▸ **Work request**:
Print out each entry below in full, exactly as given, excluding pictures.
[Data for the task Boundary: Start]
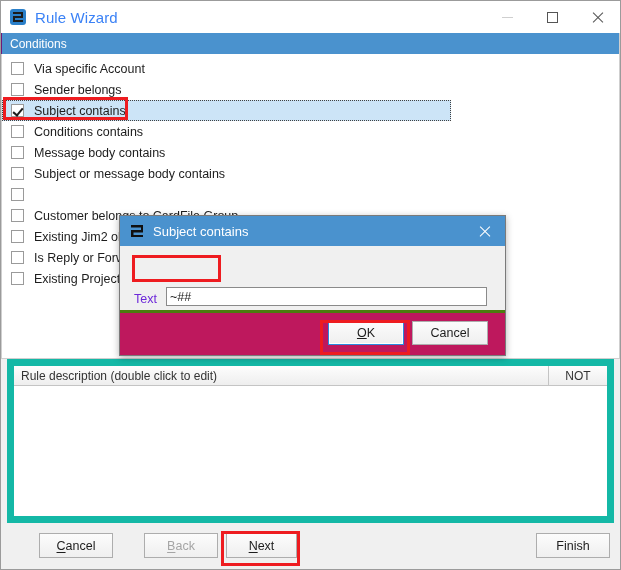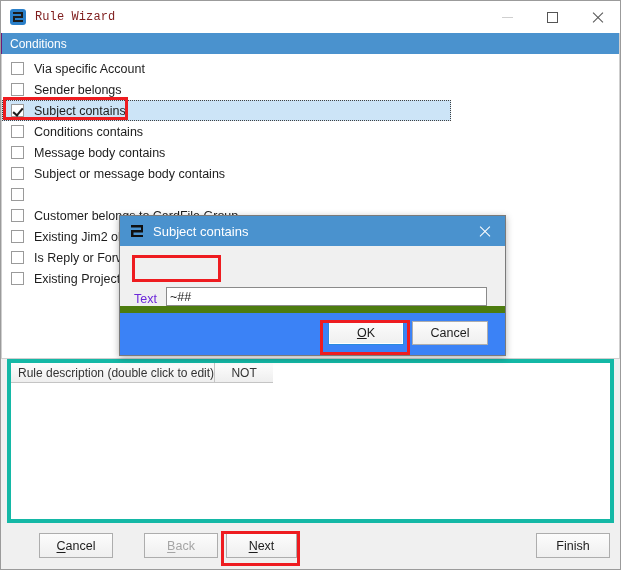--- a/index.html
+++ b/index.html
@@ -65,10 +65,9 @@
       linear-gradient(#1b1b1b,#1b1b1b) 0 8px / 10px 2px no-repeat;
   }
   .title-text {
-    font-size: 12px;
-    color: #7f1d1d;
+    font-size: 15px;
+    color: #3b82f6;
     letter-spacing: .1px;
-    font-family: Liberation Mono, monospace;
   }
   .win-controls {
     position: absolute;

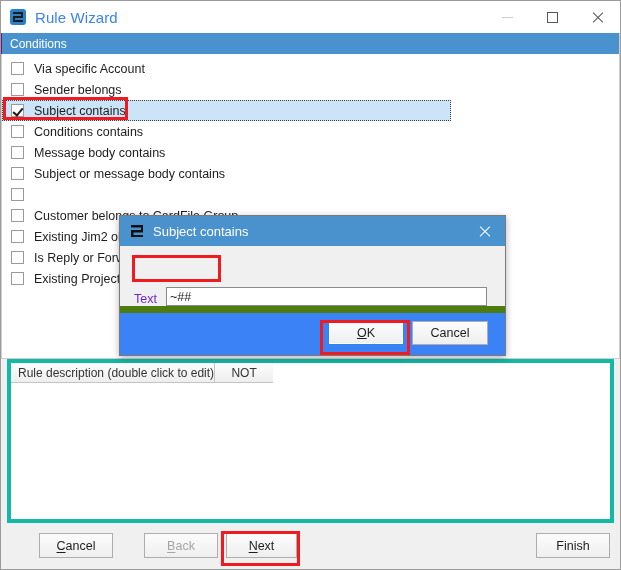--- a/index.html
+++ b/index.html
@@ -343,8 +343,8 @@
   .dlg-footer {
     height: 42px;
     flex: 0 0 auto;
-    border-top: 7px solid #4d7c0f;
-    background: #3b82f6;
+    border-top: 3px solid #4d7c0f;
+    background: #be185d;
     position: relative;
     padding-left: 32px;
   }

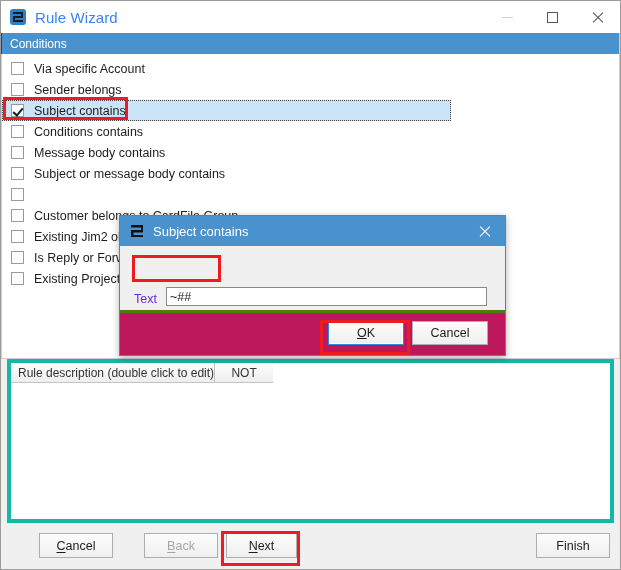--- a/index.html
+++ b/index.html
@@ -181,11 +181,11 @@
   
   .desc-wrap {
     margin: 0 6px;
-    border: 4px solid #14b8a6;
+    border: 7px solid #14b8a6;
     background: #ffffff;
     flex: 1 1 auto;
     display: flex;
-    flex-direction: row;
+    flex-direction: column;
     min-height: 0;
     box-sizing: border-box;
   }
[Data for the task Boundary: End]
▸ **Reply to the task**:
--- a/index.html
+++ b/index.html
@@ -65,10 +65,9 @@
       linear-gradient(#1b1b1b,#1b1b1b) 0 8px / 10px 2px no-repeat;
   }
   .title-text {
-    font-size: 12px;
-    color: #7f1d1d;
+    font-size: 15px;
+    color: #3b82f6;
     letter-spacing: .1px;
-    font-family: Liberation Mono, monospace;
   }
   .win-controls {
     position: absolute;

--- a/index.html
+++ b/index.html
@@ -343,8 +343,8 @@
   .dlg-footer {
     height: 42px;
     flex: 0 0 auto;
-    border-top: 7px solid #4d7c0f;
-    background: #3b82f6;
+    border-top: 3px solid #4d7c0f;
+    background: #be185d;
     position: relative;
     padding-left: 32px;
   }

--- a/index.html
+++ b/index.html
@@ -181,11 +181,11 @@
   
   .desc-wrap {
     margin: 0 6px;
-    border: 4px solid #14b8a6;
+    border: 7px solid #14b8a6;
     background: #ffffff;
     flex: 1 1 auto;
     display: flex;
-    flex-direction: row;
+    flex-direction: column;
     min-height: 0;
     box-sizing: border-box;
   }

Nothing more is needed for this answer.